EXERCISE INSTRUCTIONS: Count the lines in the listing below that hold the string "their". Reply with the number alone.

GIVEN DATA:
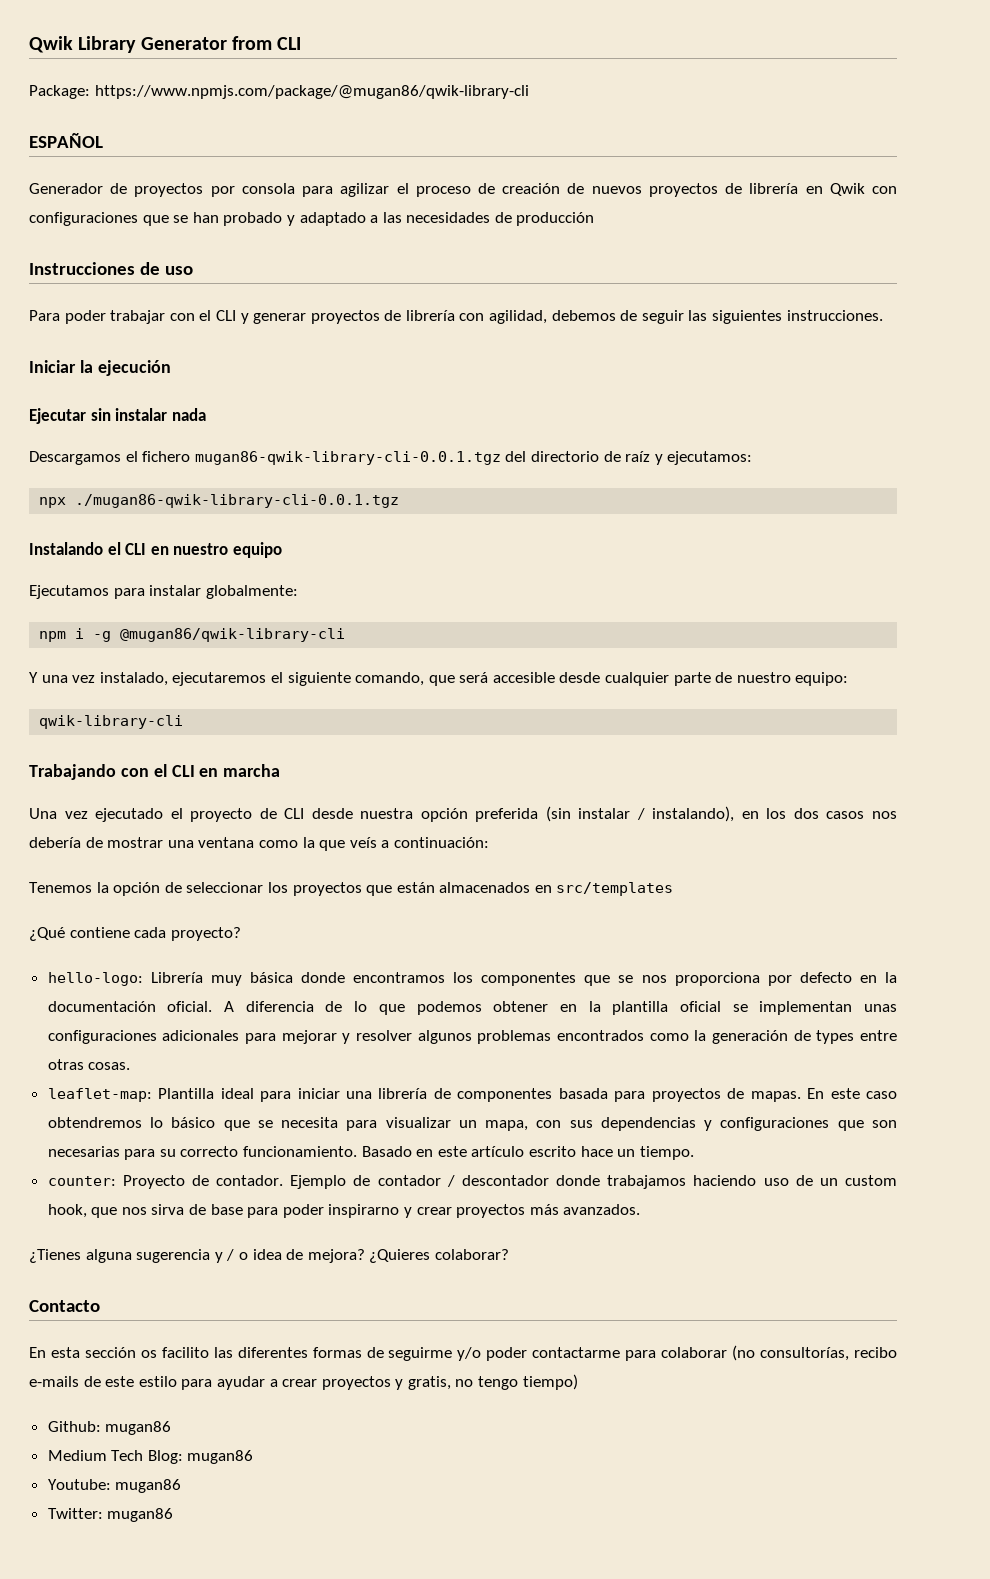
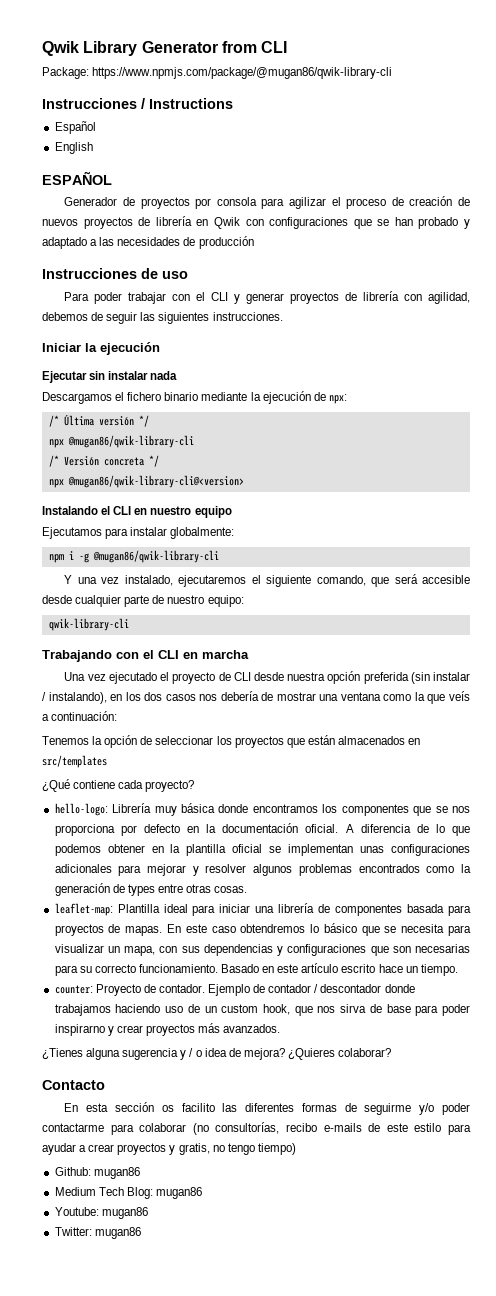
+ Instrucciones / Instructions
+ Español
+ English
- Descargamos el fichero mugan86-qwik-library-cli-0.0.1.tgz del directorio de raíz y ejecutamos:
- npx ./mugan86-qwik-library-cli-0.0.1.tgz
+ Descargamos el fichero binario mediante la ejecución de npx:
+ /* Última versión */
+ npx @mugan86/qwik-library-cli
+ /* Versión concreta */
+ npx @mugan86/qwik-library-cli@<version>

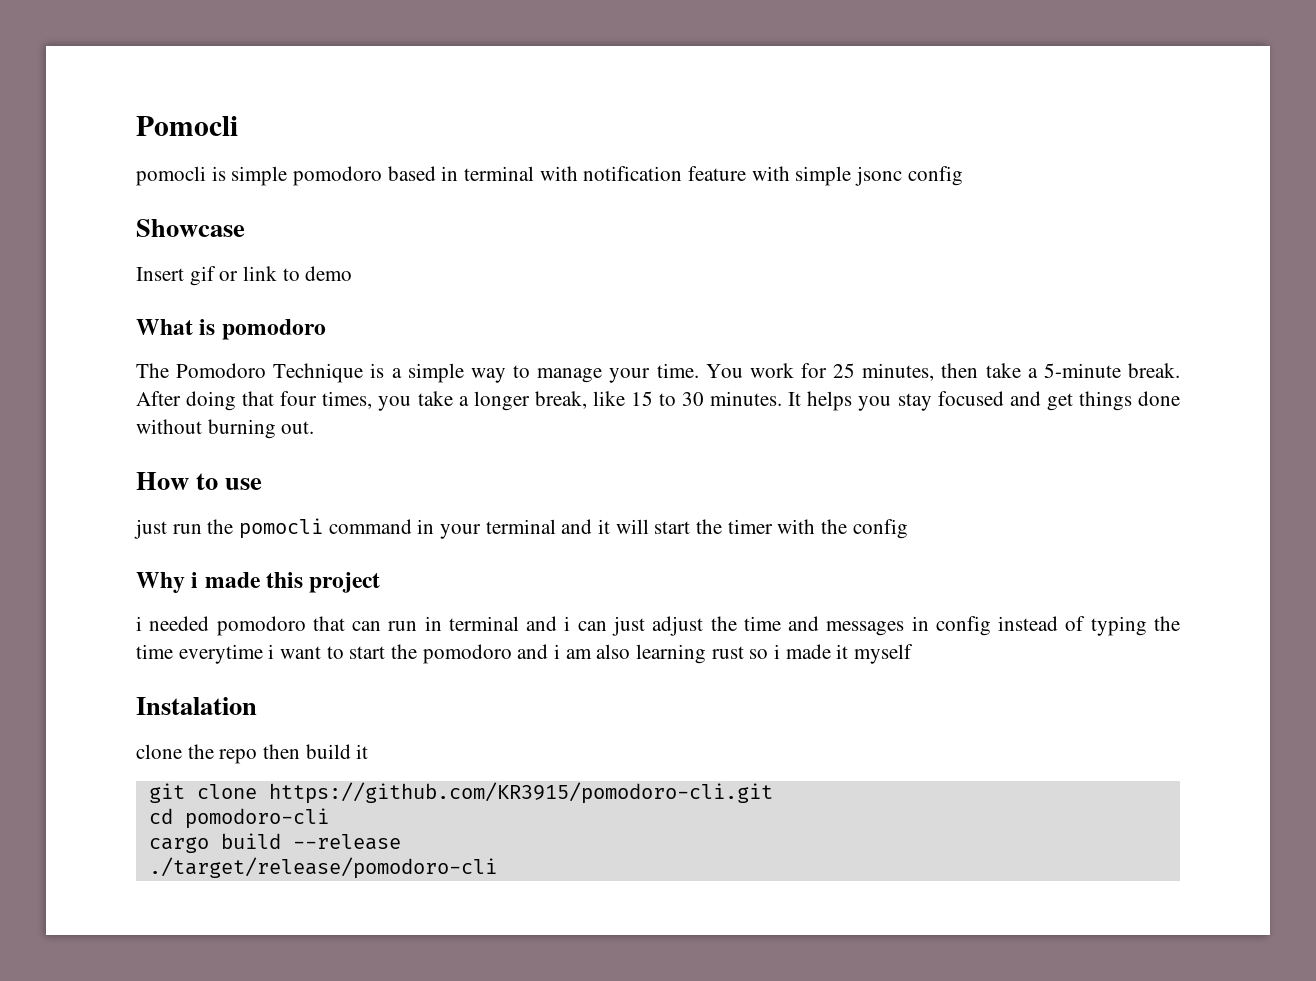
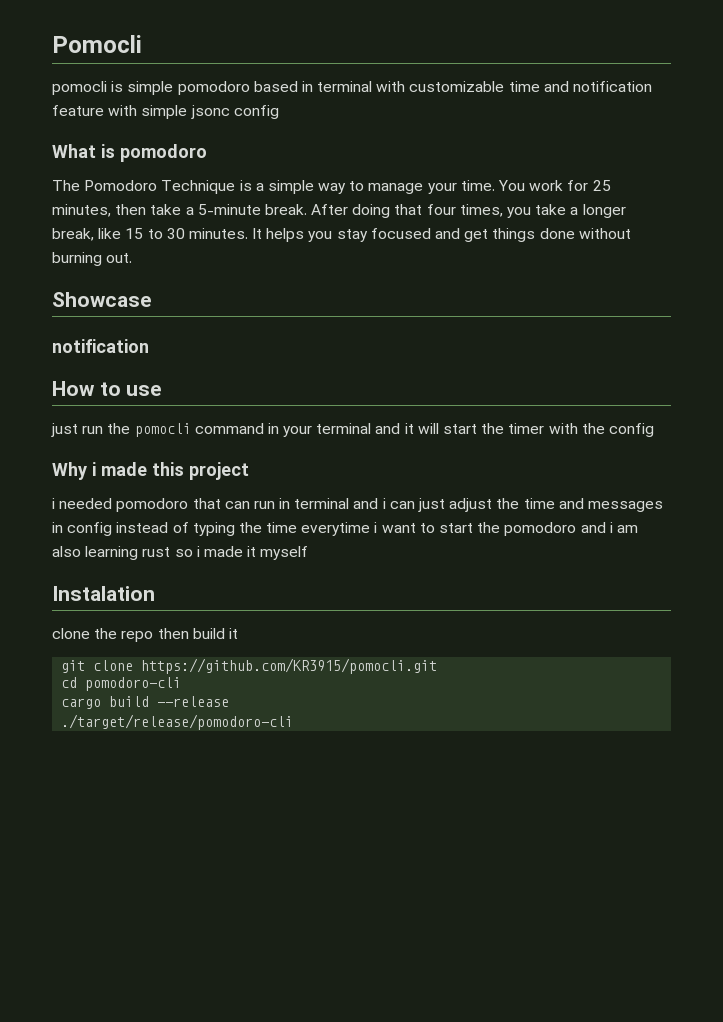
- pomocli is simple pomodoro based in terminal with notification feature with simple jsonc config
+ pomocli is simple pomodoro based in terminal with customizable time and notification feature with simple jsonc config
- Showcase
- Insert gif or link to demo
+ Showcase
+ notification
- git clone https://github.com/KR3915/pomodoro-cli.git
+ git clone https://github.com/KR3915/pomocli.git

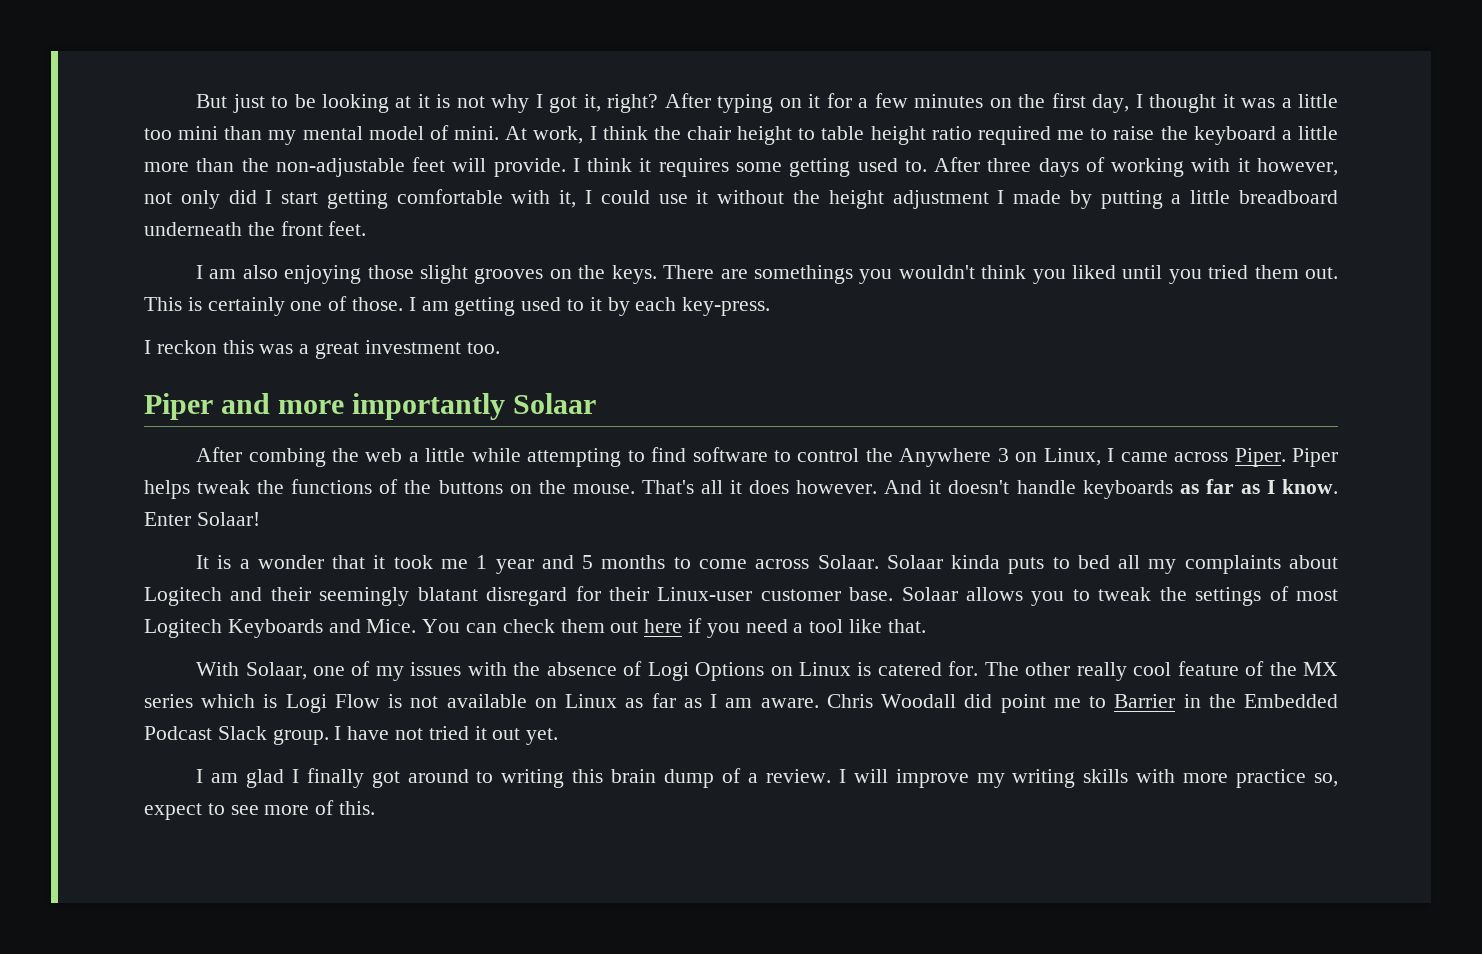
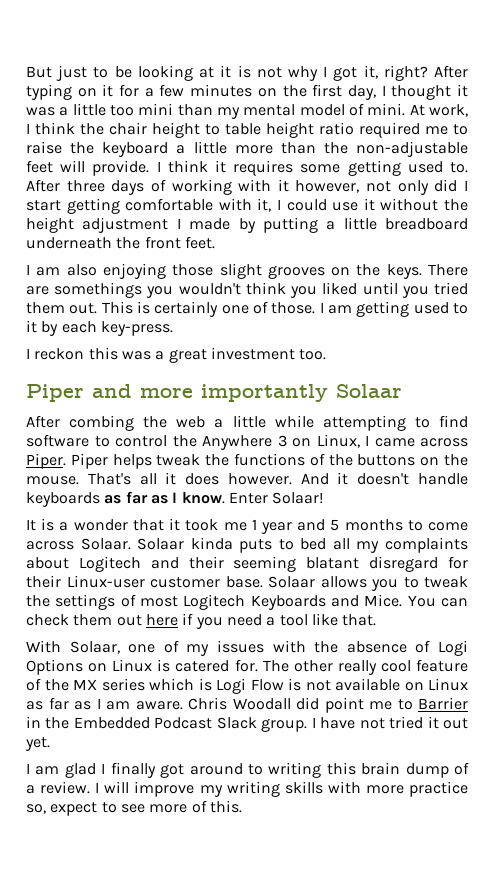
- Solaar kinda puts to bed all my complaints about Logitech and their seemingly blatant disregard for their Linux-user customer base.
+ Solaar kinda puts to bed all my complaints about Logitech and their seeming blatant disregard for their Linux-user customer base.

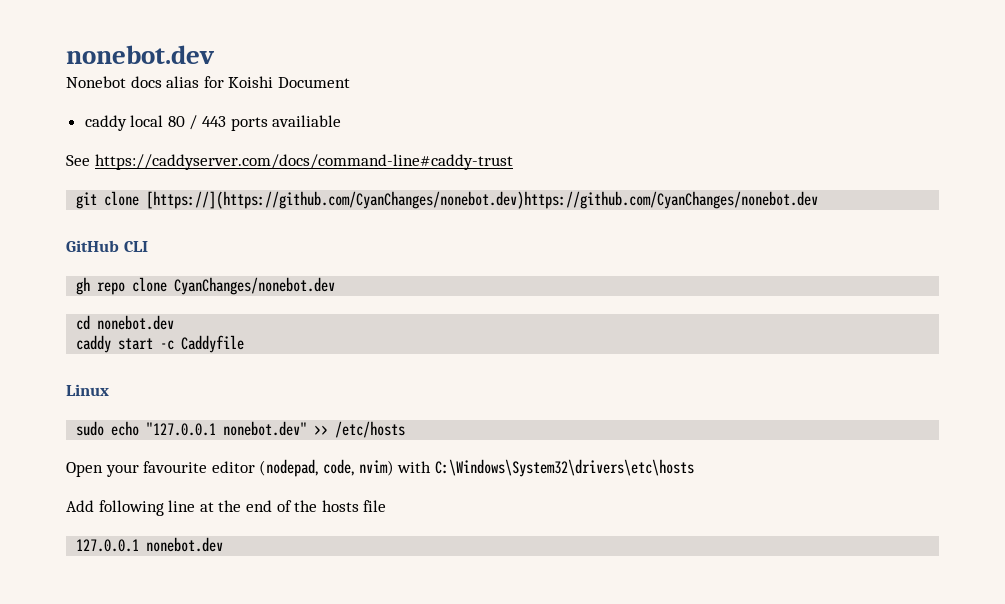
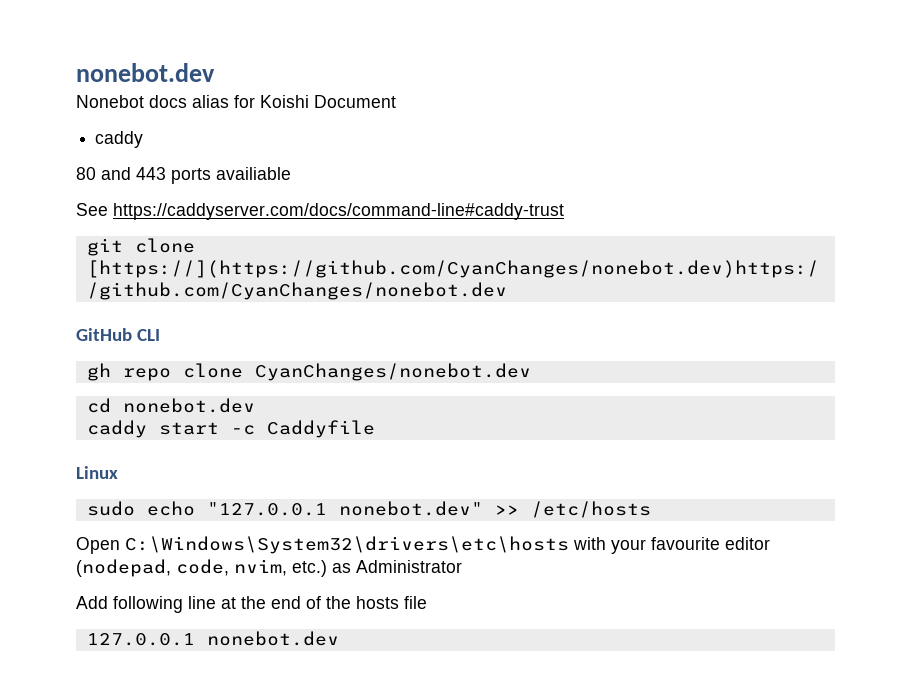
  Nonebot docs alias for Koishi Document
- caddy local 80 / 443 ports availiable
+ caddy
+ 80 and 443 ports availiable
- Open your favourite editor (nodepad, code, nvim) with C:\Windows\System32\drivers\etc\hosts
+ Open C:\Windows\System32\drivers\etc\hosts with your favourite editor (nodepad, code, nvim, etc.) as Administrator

TASK RESPONSE: 2